* PROMPT:
Set down, exactly and only, everything from the line containing "total: 932.59 -> 717.04" down to the line containing "total: 567.03 -> 944.41" in the data below; the pictures are not part of the copy.

* RECORDS PROVIDED:
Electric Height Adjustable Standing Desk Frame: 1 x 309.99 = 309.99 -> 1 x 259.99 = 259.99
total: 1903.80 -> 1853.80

---

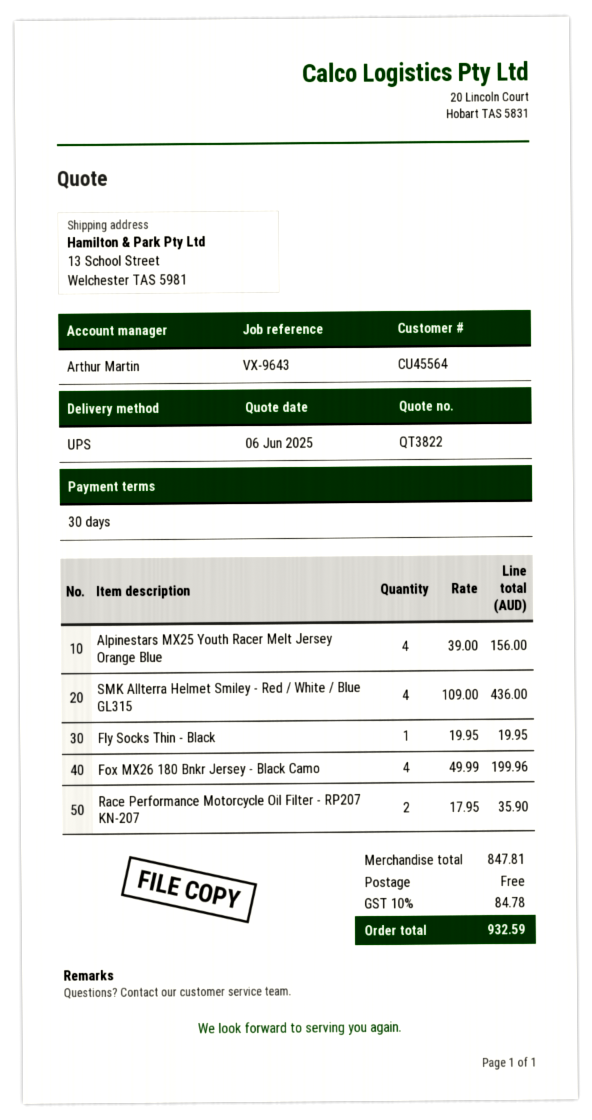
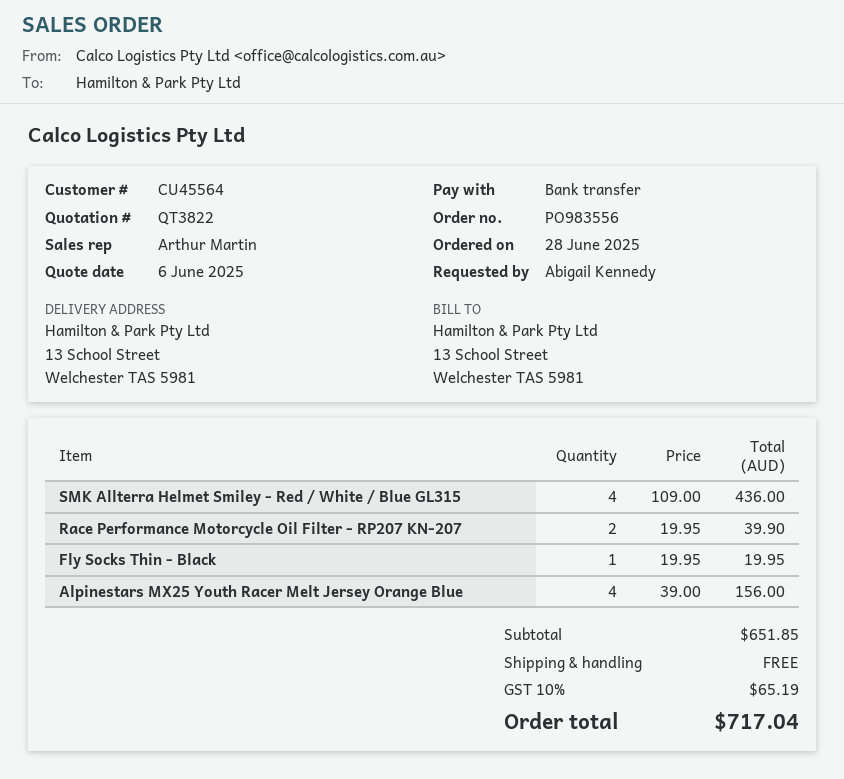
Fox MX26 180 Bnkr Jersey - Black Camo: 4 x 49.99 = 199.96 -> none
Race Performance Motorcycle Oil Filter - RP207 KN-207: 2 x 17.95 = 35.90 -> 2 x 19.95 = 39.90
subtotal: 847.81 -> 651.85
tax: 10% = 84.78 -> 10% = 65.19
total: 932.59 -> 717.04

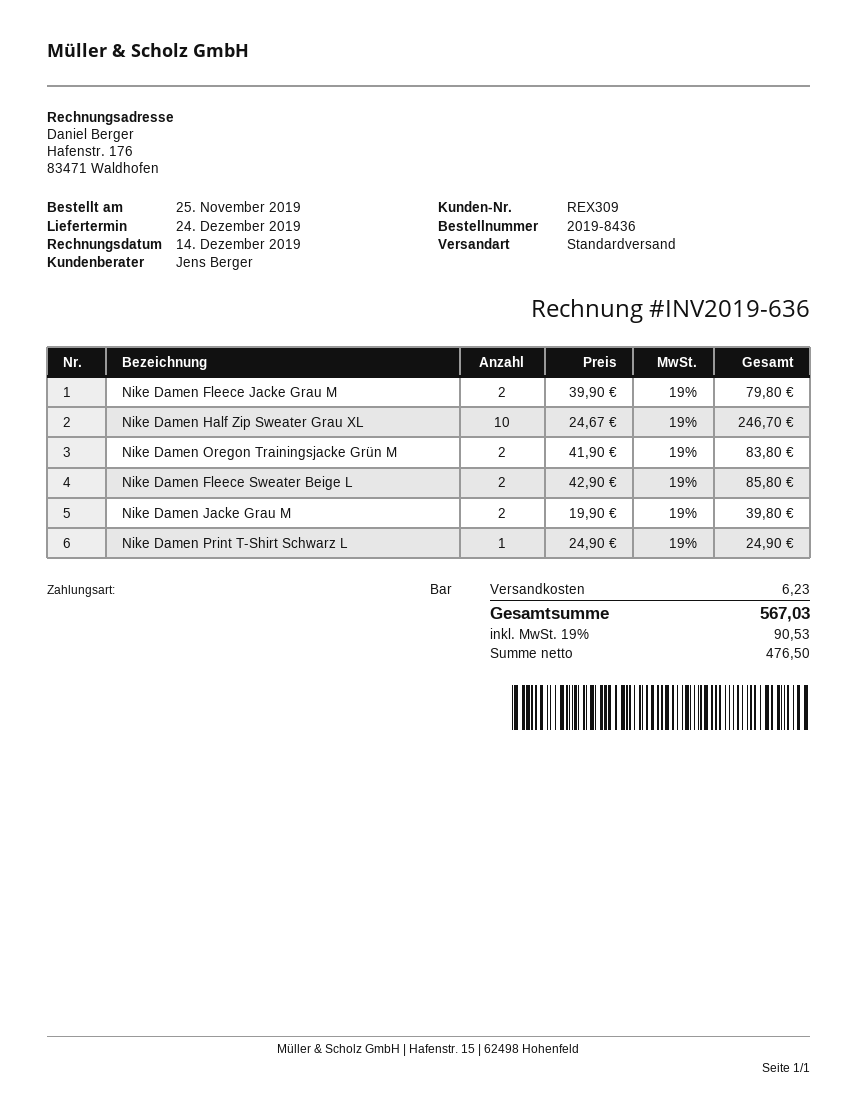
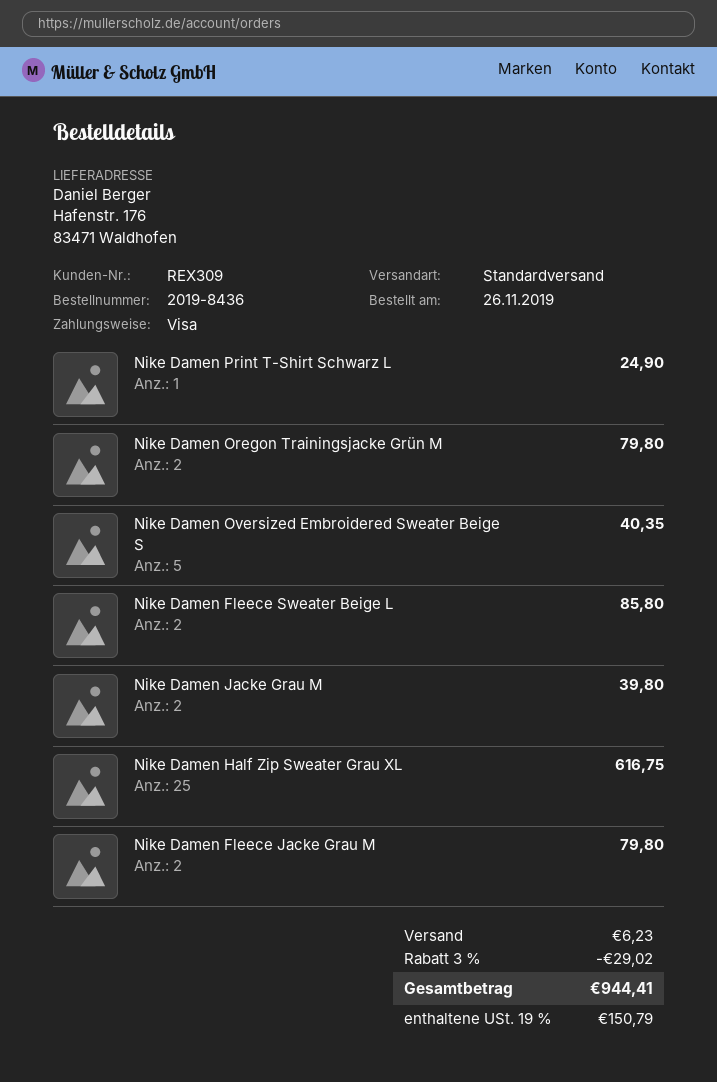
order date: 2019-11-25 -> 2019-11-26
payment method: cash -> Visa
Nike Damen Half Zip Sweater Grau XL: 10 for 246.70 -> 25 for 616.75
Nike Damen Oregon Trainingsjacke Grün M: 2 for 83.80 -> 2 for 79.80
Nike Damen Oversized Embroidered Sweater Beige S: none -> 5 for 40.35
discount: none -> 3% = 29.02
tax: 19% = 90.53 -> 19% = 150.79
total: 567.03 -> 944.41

--

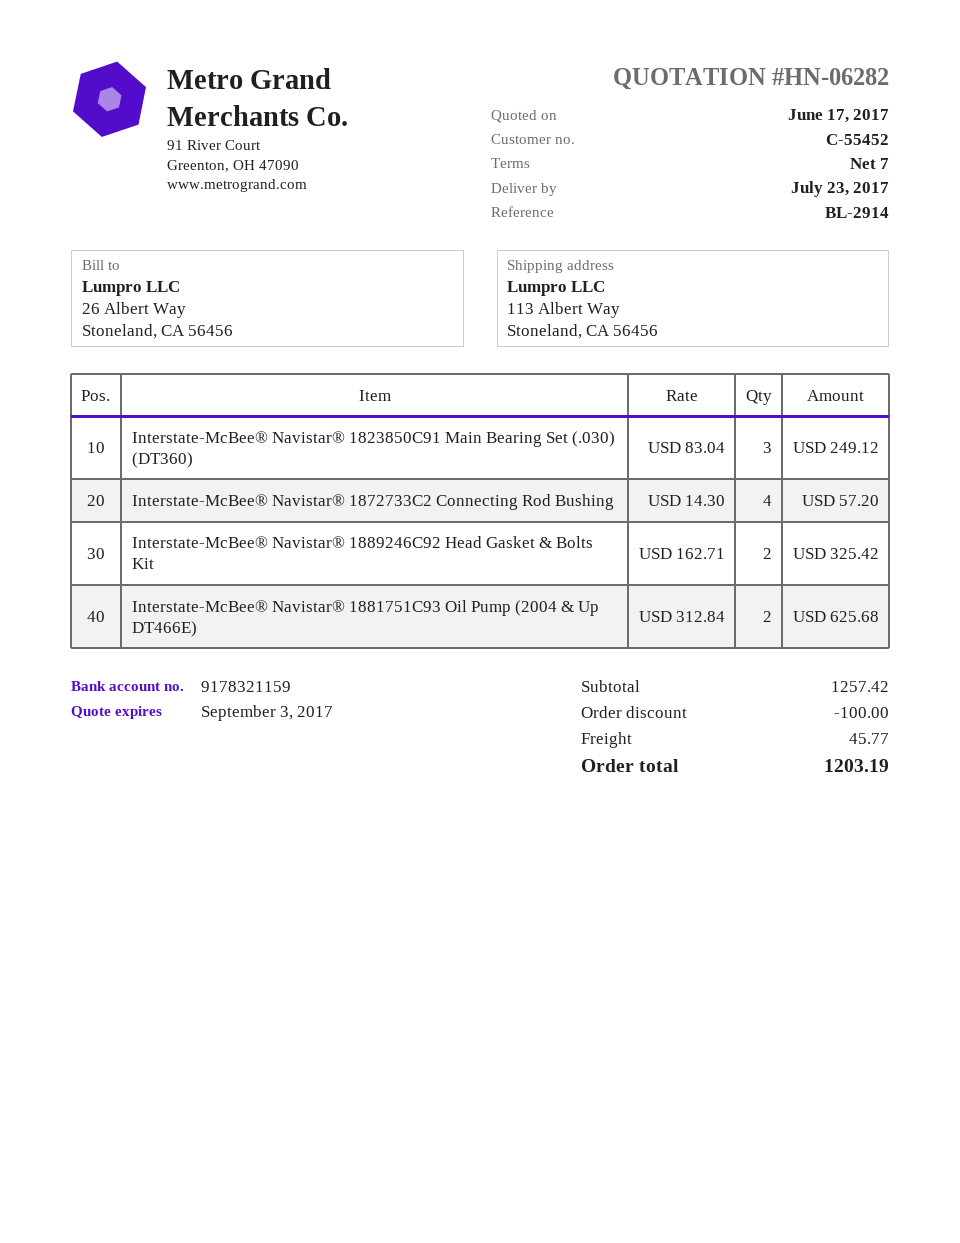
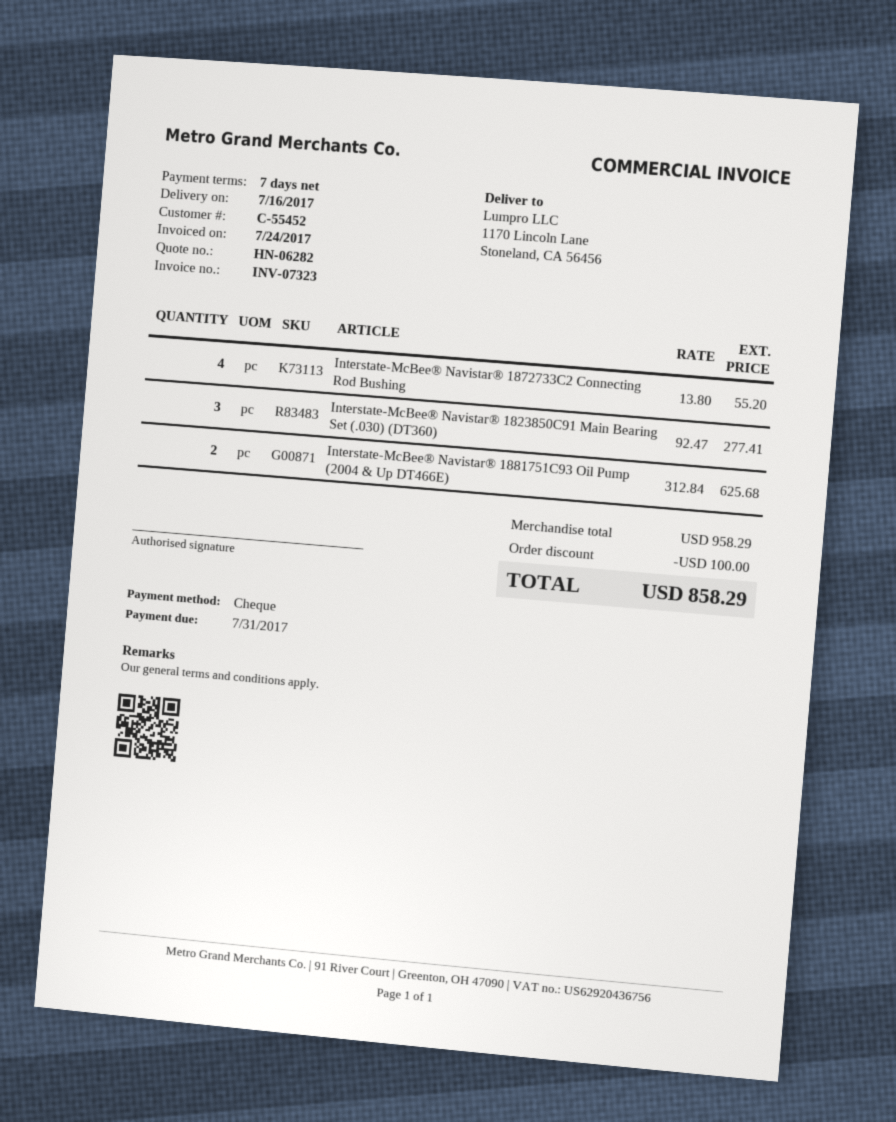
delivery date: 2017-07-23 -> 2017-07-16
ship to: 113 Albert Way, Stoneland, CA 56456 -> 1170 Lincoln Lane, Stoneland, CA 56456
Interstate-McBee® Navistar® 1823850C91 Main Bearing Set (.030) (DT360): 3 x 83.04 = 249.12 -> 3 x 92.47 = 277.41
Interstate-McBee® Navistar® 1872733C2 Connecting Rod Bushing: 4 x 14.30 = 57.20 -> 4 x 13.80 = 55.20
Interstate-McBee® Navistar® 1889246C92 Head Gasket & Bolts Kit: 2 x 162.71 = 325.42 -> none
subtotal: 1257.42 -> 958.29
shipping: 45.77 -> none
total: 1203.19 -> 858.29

* ANSWER BOX:
total: 932.59 -> 717.04

order date: 2019-11-25 -> 2019-11-26
payment method: cash -> Visa
Nike Damen Half Zip Sweater Grau XL: 10 for 246.70 -> 25 for 616.75
Nike Damen Oregon Trainingsjacke Grün M: 2 for 83.80 -> 2 for 79.80
Nike Damen Oversized Embroidered Sweater Beige S: none -> 5 for 40.35
discount: none -> 3% = 29.02
tax: 19% = 90.53 -> 19% = 150.79
total: 567.03 -> 944.41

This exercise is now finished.